Percutaneous closure of prosthetic mitral valve paravalvular leak (PVL) has emerged as an alternative to surgical treatment in high-risk patients. Limited data exist on the impact of successful percutaneous PVL closure on midterm outcomes.

Methods and Results—

We examined consecutive patients who underwent percutaneous mitral PVL closure at Mayo Clinic, Rochester, MN, between January 2006 and January 2017. Procedural success, in-hospital outcomes, and midterm mortality were assessed. A total of 231 patients underwent percutaneous mitral PVL repair at a mean age of 67±12 years.
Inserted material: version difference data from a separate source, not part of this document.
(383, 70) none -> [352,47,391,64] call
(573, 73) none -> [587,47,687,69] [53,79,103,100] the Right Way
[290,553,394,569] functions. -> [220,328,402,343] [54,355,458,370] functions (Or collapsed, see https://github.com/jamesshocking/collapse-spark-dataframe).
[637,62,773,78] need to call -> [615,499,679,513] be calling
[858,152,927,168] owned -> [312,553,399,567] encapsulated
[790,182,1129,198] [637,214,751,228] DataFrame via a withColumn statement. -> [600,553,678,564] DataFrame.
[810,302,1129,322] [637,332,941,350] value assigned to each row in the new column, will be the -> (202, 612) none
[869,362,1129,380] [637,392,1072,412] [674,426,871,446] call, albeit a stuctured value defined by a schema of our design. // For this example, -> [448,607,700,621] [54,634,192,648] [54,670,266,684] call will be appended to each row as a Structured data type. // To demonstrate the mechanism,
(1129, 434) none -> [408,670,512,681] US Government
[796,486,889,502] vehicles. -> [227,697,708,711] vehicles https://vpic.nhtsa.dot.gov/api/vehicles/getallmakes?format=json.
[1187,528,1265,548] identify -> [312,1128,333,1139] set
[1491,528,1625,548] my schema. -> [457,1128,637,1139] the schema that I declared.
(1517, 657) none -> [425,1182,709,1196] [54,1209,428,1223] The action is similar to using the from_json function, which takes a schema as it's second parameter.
Mean time from mitral valve replacement to percutaneous PVL repair was 1.25 (0.31–7.25) years. One hundred sixty-two patients (70%) had ≤mild PVL after the procedure. Compared with those who had >mild residual PVL, patients with ≤mild residual PVL had lower rates of repeat surgical interventions (6% versus 17%; P=0.004) and lower all-cause mortality at 30 days (1% versus 14%; P<0.001) and 1 year (15% versus 39%; P<0.001). Survival at 3 years was 61% in patients who had ≤mild residual leak and 47% in patients with higher grade of residual PVL (P=0.002).

Conclusions—

In a large consecutive cohort of patients undergoing percutaneous mitral PVL closure, successful percutaneous reduction of the PVL to mild or less was associated with significant midterm survival benefit.